Field Notes – line yourself up for success.

Recently I had the pleasure to join a friend for a mid-May float of an eastern tailwater here in Pennsylvania. We worked up a pretty solid plan to hit the lower river early and then head upstream for the evening rise. The morning offered plenty of chances and was an encouraging prelude to the action that was to come. We had no shortage of bugs and feeding fish the entire day and we even managed to bring just a few beauts to the boat. That said, it’s days like this that make me realize many of the “little things” that come together to make for a great day. Here’s a few take aways from the day, I hope you’ll find them helpful.

  • Clean your fly line regularly. If not before a trip, before dry-fly season. You’ll thank yourself when you cast further, your line floats higher, and you make better mends and presentations. You shouldn’t feel like you’re fighting your line. It should shoot smoothly and quietly through your guides. It should feel like your line wants to fly! I like Orvis’ Zip Juice and Rio’s Agent X although there are plenty other cleaners and conditioners out there. Whatever you do, DON’T USE DAWN! In my experience dawn removes the slickness treatment many companies put on their lines. Warm water and a wash cloth work fine. If you really want to use soap take a look at Dr. Bonner’s all natural liquid soap to add to your warm water.

  • Match your line to your rod. True to weight fly lines like Scientific Anglers Trout taper and Cortland 444 peach are great for long to medium presentations. Many modern half-weight heavy lines are great for loading rods in close on smaller waters but I really enjoy casting a true to weight line when conditions call for being able carry and deliver 50-60ft casts accurately and delicately to discerning fish.

  • Take your time, check your line. Build out your leader to match conditions. Learn to be comfortable casting longer leaders, 9ft as a minimum – 12ft/13ft even better. Check your knots and line periodically when you’re out. You don’t want to find out you have a bad knot or knick in your line when the big one gets away. Plus a fresh leader builds confidence just like tying on a new fly – and never, NEVER, underestimate the power of fishing with confidence! Believing you have the right stuff is half the equation.

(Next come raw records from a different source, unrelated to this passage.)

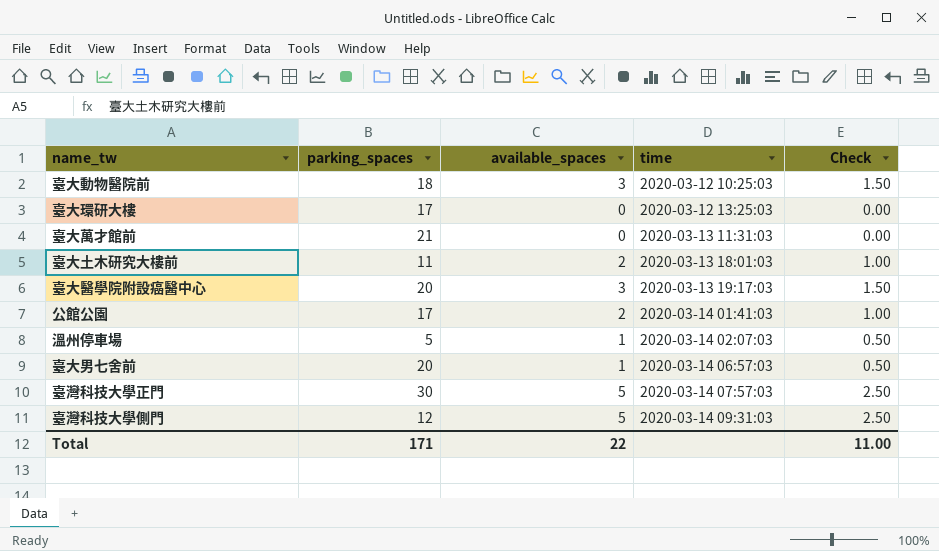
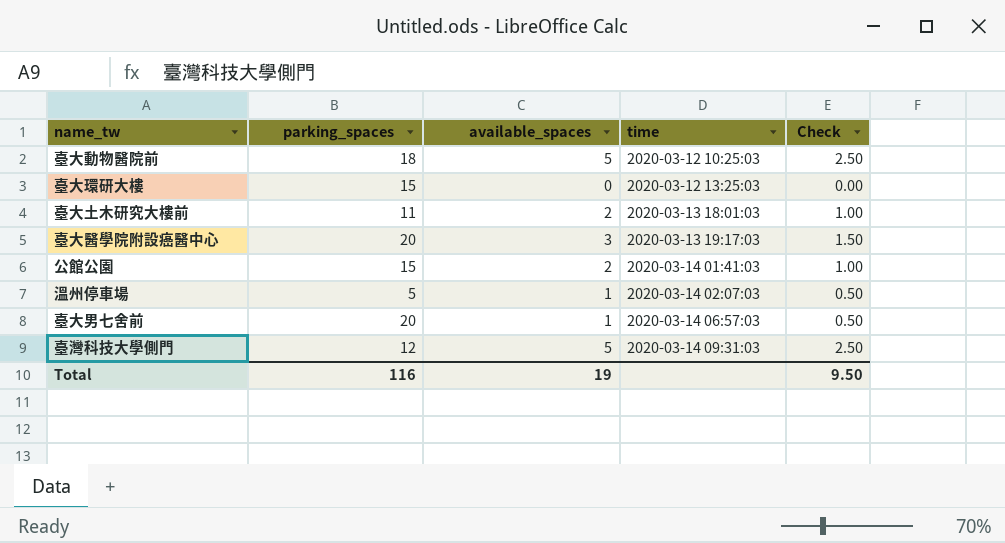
row 臺大萬才館前: 21 | 0 | 2020-03-13 11:31:03 | 0.00 -> none
row 臺灣科技大學正門: 30 | 5 | 2020-03-14 07:57:03 | 2.50 -> none
臺大動物醫院前 | available_spaces: 3 -> 5
臺大動物醫院前 | Check: 1.50 -> 2.50
臺大環研大樓 | parking_spaces: 17 -> 15
公館公園 | parking_spaces: 17 -> 15
Total | parking_spaces: 171 -> 116
Total | available_spaces: 22 -> 19
Total | Check: 11.00 -> 9.50

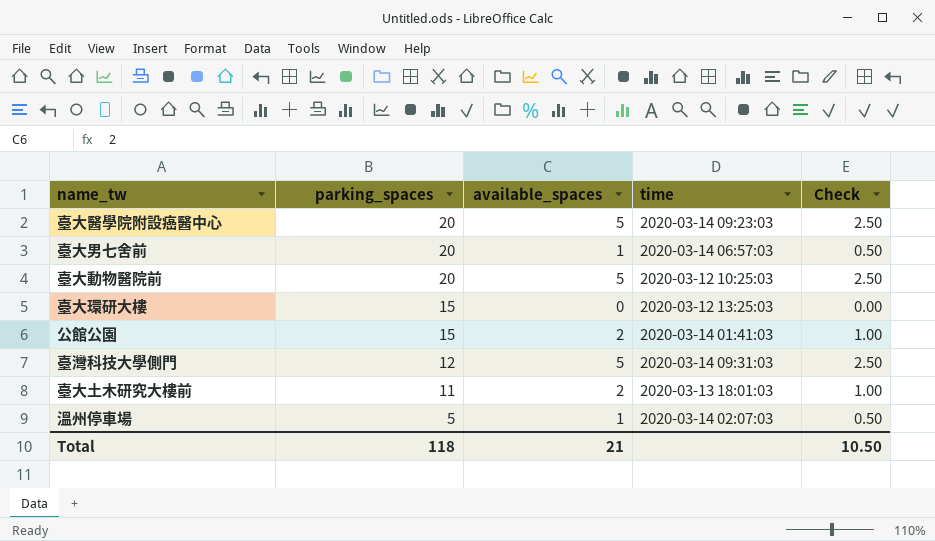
row order: time ascending -> parking_spaces descending
臺大醫學院附設癌醫中心 | available_spaces: 3 -> 5
臺大醫學院附設癌醫中心 | time: 2020-03-13 19:17:03 -> 2020-03-14 09:23:03
臺大醫學院附設癌醫中心 | Check: 1.50 -> 2.50
臺大動物醫院前 | parking_spaces: 18 -> 20
Total | parking_spaces: 116 -> 118
Total | available_spaces: 19 -> 21
Total | Check: 9.50 -> 10.50

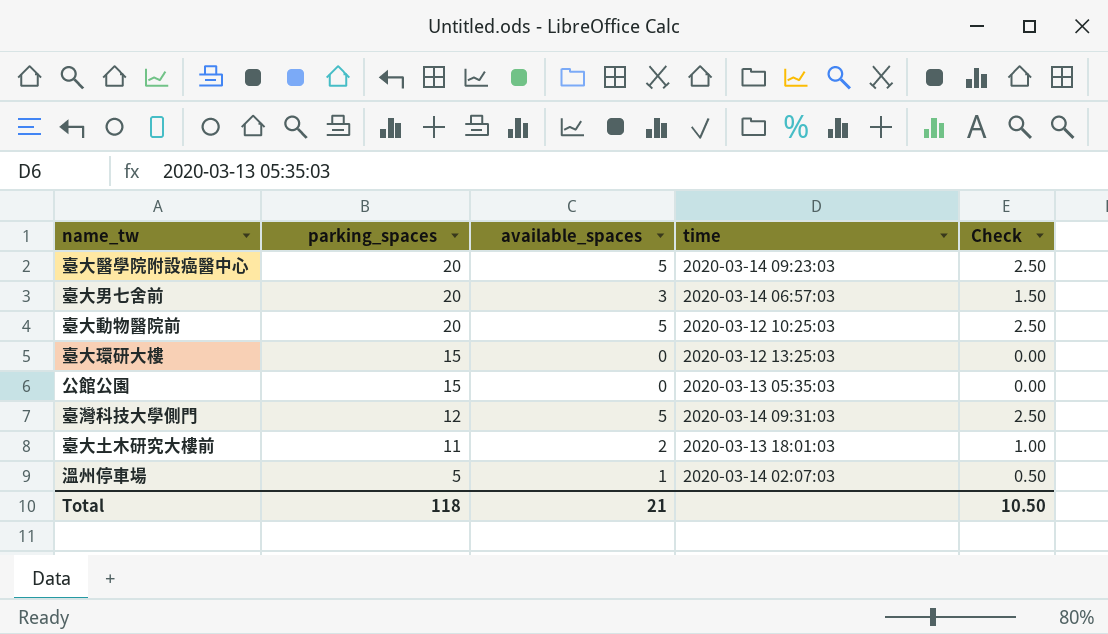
臺大男七舍前 | available_spaces: 1 -> 3
臺大男七舍前 | Check: 0.50 -> 1.50
公館公園 | available_spaces: 2 -> 0
公館公園 | time: 2020-03-14 01:41:03 -> 2020-03-13 05:35:03
公館公園 | Check: 1.00 -> 0.00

Sometimes during this time of the year and especially during a float along many miles of river you will encounter fish rising to a variety of hatches and phases of bugs. It can be confounding when the bug you’ve used all day long stops working in the evening because the fish have seemingly keyed onto a new preferred meal. You could spend many precious minutes of the evening hatch rifling through your wide range of aquatic insect hatch phase variant imitations. And no doubt, you might come across the perfect fly – then again, maybe not. Before you go down the rabbit hole of matching the hatch don’t forget the generalist flies. We ran into such a situation the other evening only to fall back on Thomas E. Baltz’s Para-nymph, which I will hope Mr. Baltz forgives me when I say, looks little like everything and comes in all the right sizes. Instead of chasing the perfect imitation, don’t be afraid to go with the generalist.

Alright, that’s enough of me pretending I know what I’m talking about. Hope you’re all having a great season. Fishing has been incredible this year so far!